*Web document revisions*:
..............................

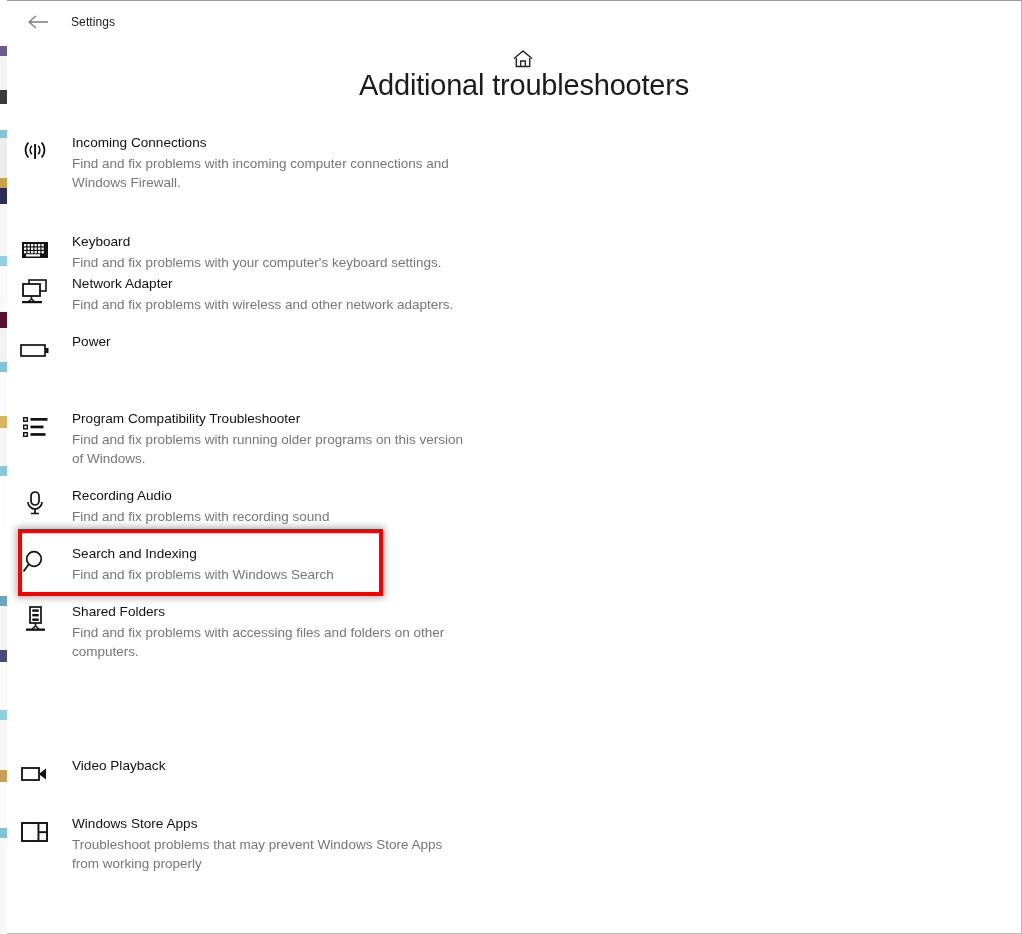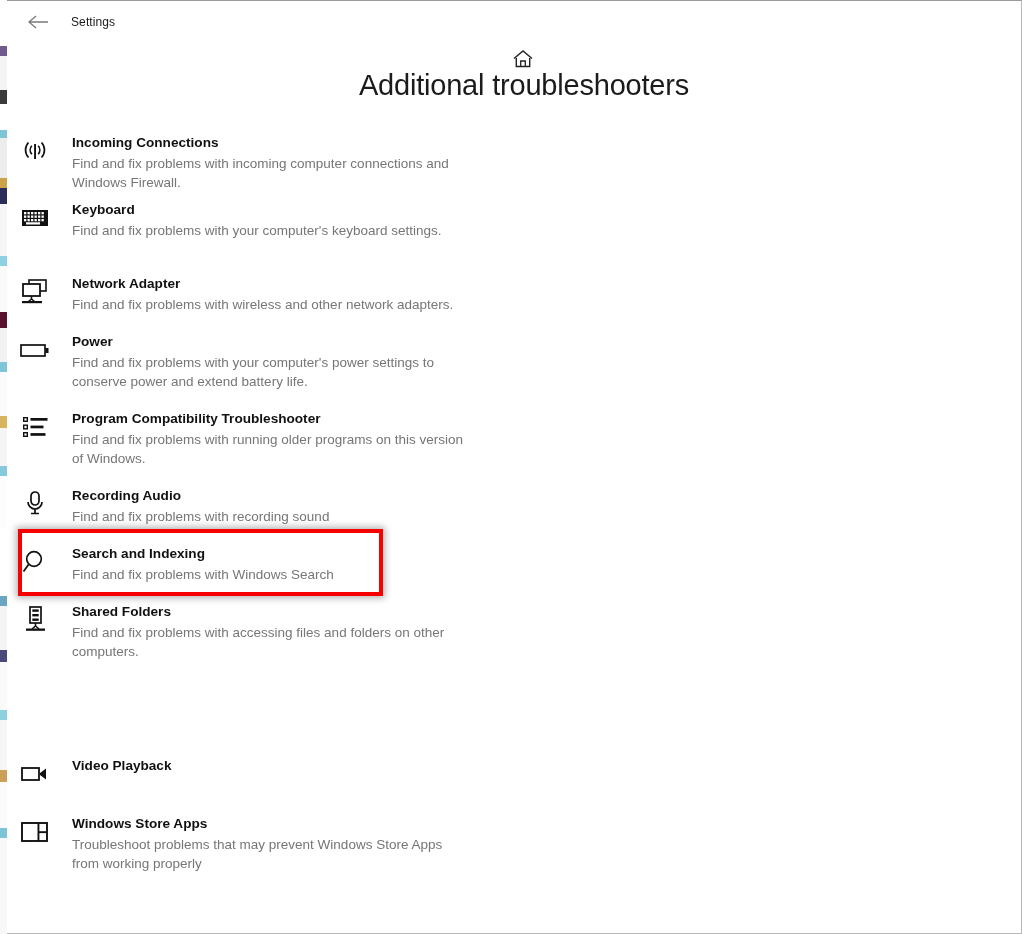--- a/index.html
+++ b/index.html
@@ -144,7 +144,6 @@
     line-height: 18px;
     margin-bottom: 2px;
     white-space: nowrap;
-    font-weight: bold;
   }
   .item .desc {
     font-size: 13.5px;

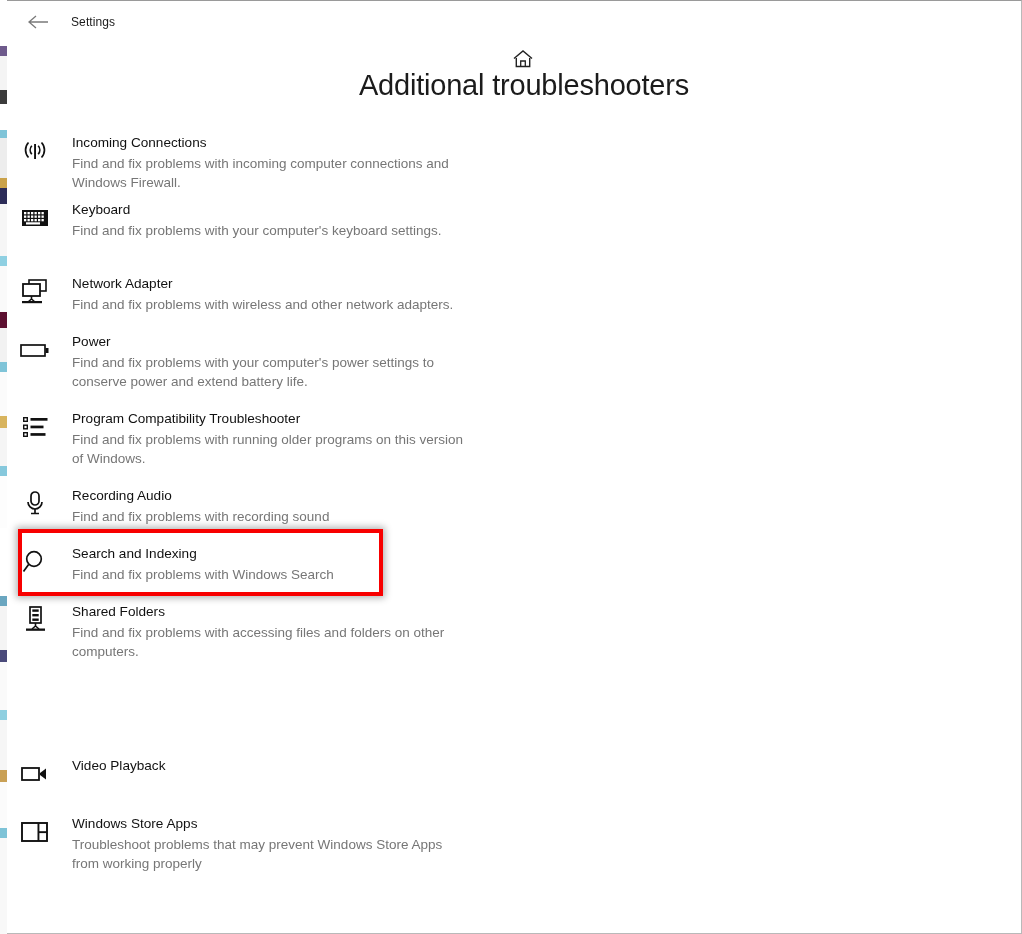--- a/index.html
+++ b/index.html
@@ -240,7 +240,7 @@
         </div>
       </div>
 
-      <div class="item" style="top:200px">
+      <div class="item" style="top:232px">
         <div class="ico">
           <svg width="28" height="18" viewBox="0 0 28 18">
             <rect x="1" y="1" width="26" height="16" fill="#111"></rect>

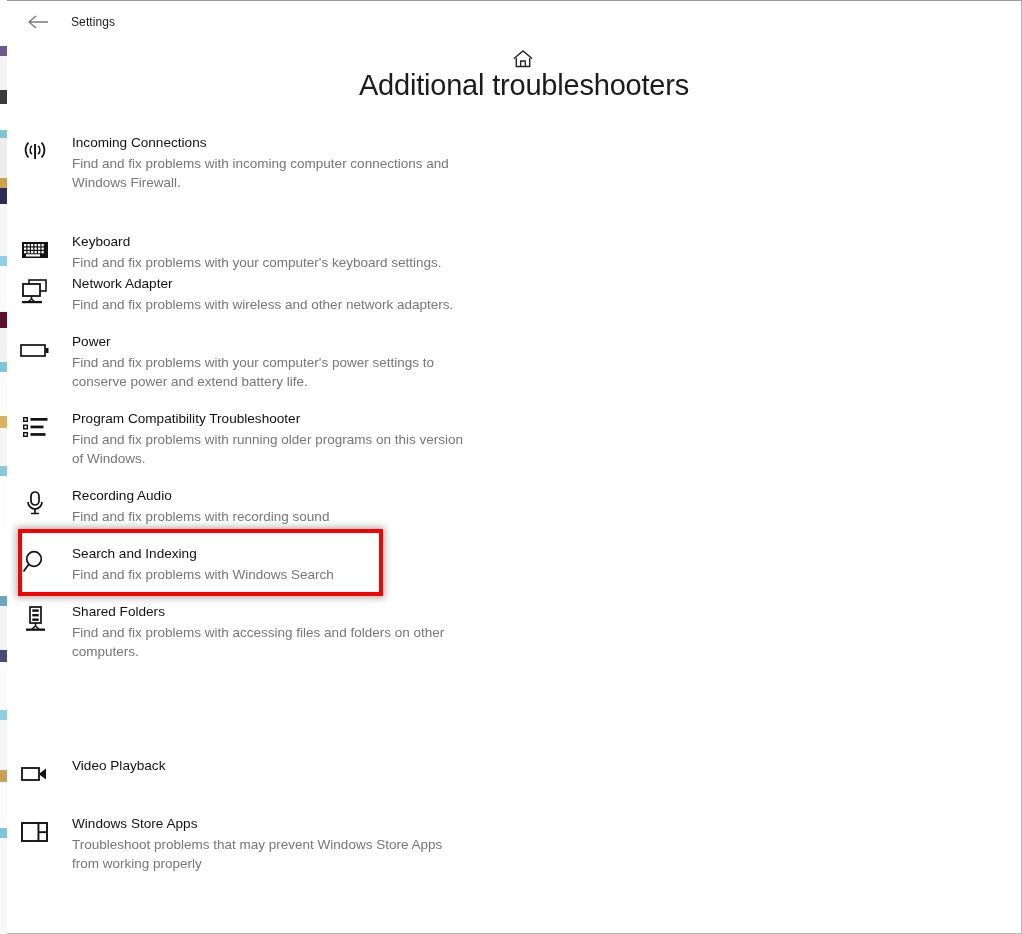--- a/index.html
+++ b/index.html
@@ -297,7 +297,6 @@
         </div>
         <div class="txt">
           <div class="name">Power</div>
-          <div class="desc">Find and fix problems with your computer's power settings to conserve power and extend battery life.</div>
         </div>
       </div>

..............................

*WHAT TO DO*: Could you reproduce exactly the lines from the one containing "margin-bottom: 2px;" through the last line of the records, both included, leaving out the pictures?

*RESPONSE TO THIS EXERCISE*:
     margin-bottom: 2px;
     white-space: nowrap;
-    font-weight: bold;
   }
   .item .desc {
     font-size: 13.5px;

--- a/index.html
+++ b/index.html
@@ -240,7 +240,7 @@
         </div>
       </div>
 
-      <div class="item" style="top:200px">
+      <div class="item" style="top:232px">
         <div class="ico">
           <svg width="28" height="18" viewBox="0 0 28 18">
             <rect x="1" y="1" width="26" height="16" fill="#111"></rect>

--- a/index.html
+++ b/index.html
@@ -297,7 +297,6 @@
         </div>
         <div class="txt">
           <div class="name">Power</div>
-          <div class="desc">Find and fix problems with your computer's power settings to conserve power and extend battery life.</div>
         </div>
       </div>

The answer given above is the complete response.